- TASK OBJECTIVE: Your answer must restate each entry below word for word, with no pictures in it.
*** SUPPLIED MATERIAL ***
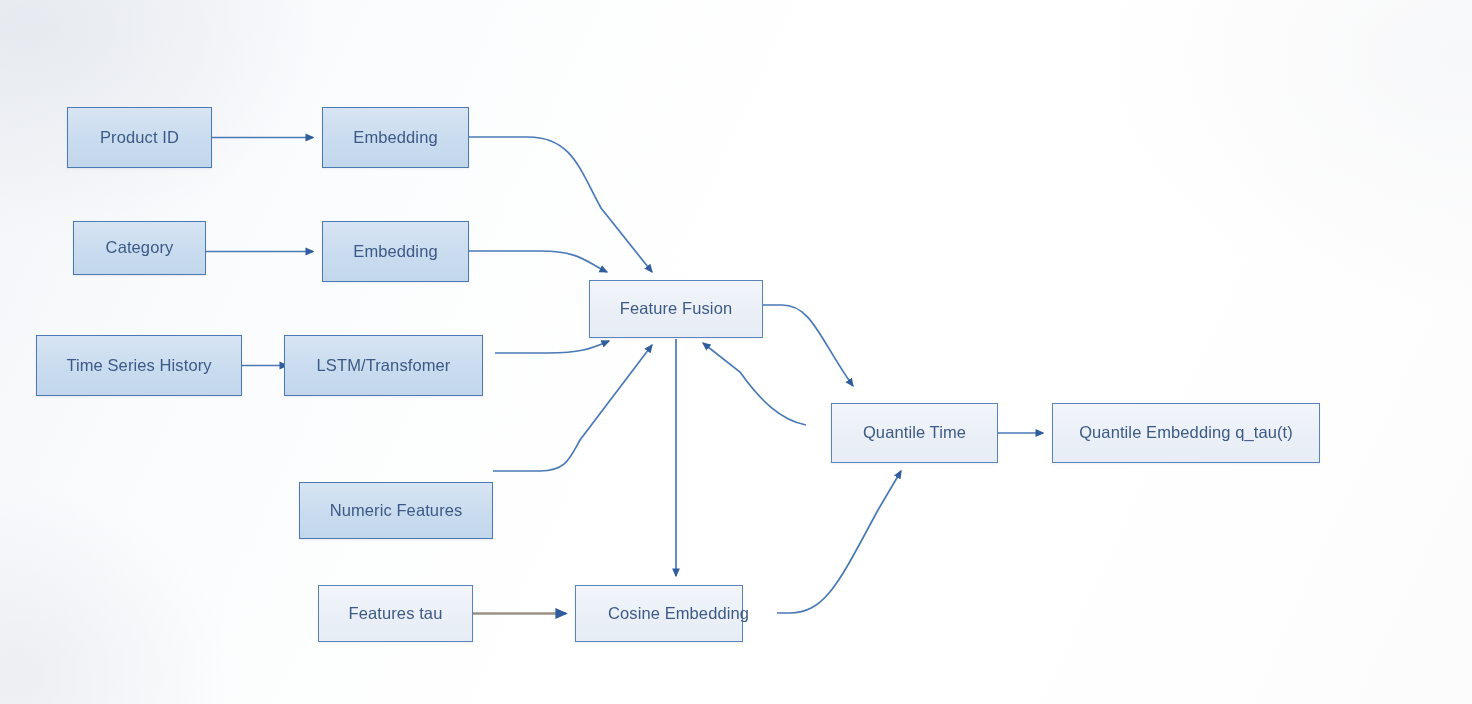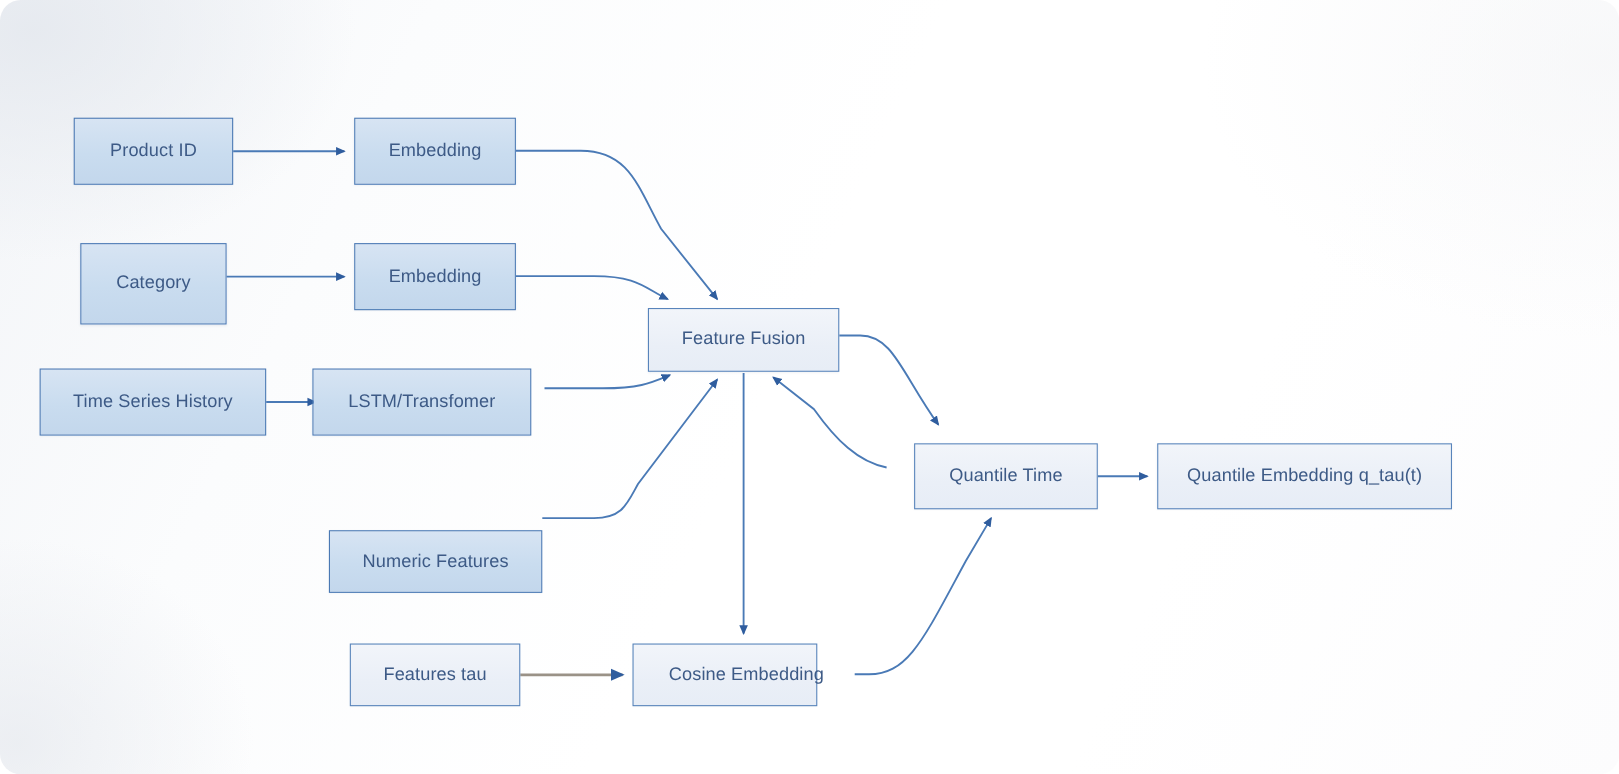--- a/index.html
+++ b/index.html
@@ -21,7 +21,6 @@
       radial-gradient(ellipse 300px 260px at 1% 96%, rgba(231,234,239,0.75) 0%, rgba(255,255,255,0) 72%),
       radial-gradient(ellipse 520px 360px at 99% 8%, rgba(243,244,246,0.6) 0%, rgba(255,255,255,0) 70%),
       linear-gradient(115deg, #f3f5f8 0%, #fbfcfd 22%, #ffffff 48%, #ffffff 72%, #fcfcfd 100%);
-    border-radius: 19px;
   }
   #edges {
     position: absolute;

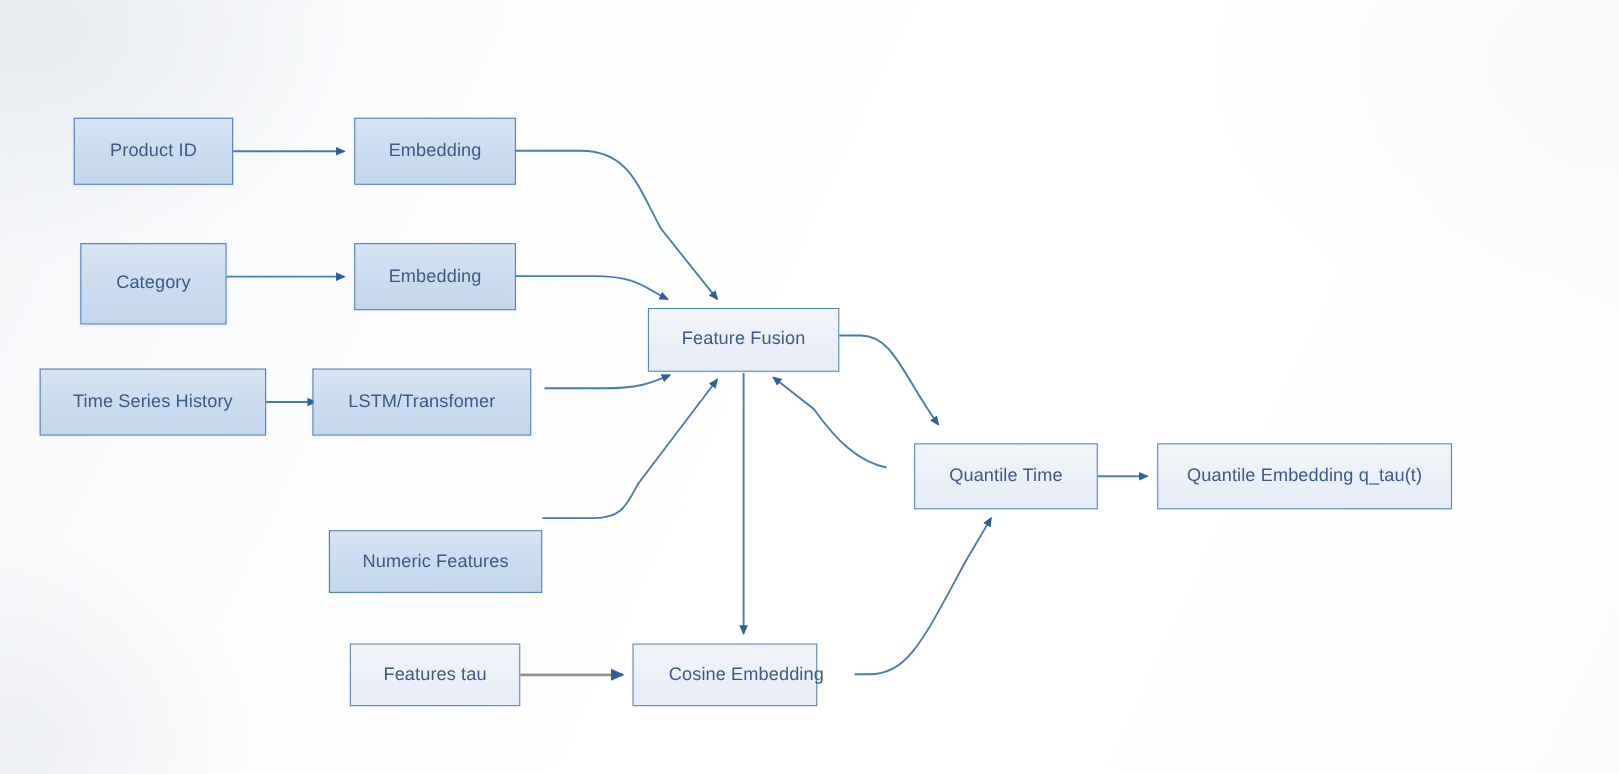--- a/index.html
+++ b/index.html
@@ -94,7 +94,7 @@
       <div class="node fill-strong" style="left: 322px; top: 107px; width: 147px; height: 61px;">
         <span class="node-label">Embedding</span>
       </div>
-      <div class="node fill-strong" style="left: 73px; top: 221px; width: 133px; height: 74px;">
+      <div class="node fill-strong" style="left: 73px; top: 221px; width: 133px; height: 54px;">
         <span class="node-label">Category</span>
       </div>
       <div class="node fill-strong" style="left: 322px; top: 221px; width: 147px; height: 61px;">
*** End of SUPPLIED MATERIAL ***
- EXERCISE ANSWER:
--- a/index.html
+++ b/index.html
@@ -21,7 +21,6 @@
       radial-gradient(ellipse 300px 260px at 1% 96%, rgba(231,234,239,0.75) 0%, rgba(255,255,255,0) 72%),
       radial-gradient(ellipse 520px 360px at 99% 8%, rgba(243,244,246,0.6) 0%, rgba(255,255,255,0) 70%),
       linear-gradient(115deg, #f3f5f8 0%, #fbfcfd 22%, #ffffff 48%, #ffffff 72%, #fcfcfd 100%);
-    border-radius: 19px;
   }
   #edges {
     position: absolute;

--- a/index.html
+++ b/index.html
@@ -94,7 +94,7 @@
       <div class="node fill-strong" style="left: 322px; top: 107px; width: 147px; height: 61px;">
         <span class="node-label">Embedding</span>
       </div>
-      <div class="node fill-strong" style="left: 73px; top: 221px; width: 133px; height: 74px;">
+      <div class="node fill-strong" style="left: 73px; top: 221px; width: 133px; height: 54px;">
         <span class="node-label">Category</span>
       </div>
       <div class="node fill-strong" style="left: 322px; top: 221px; width: 147px; height: 61px;">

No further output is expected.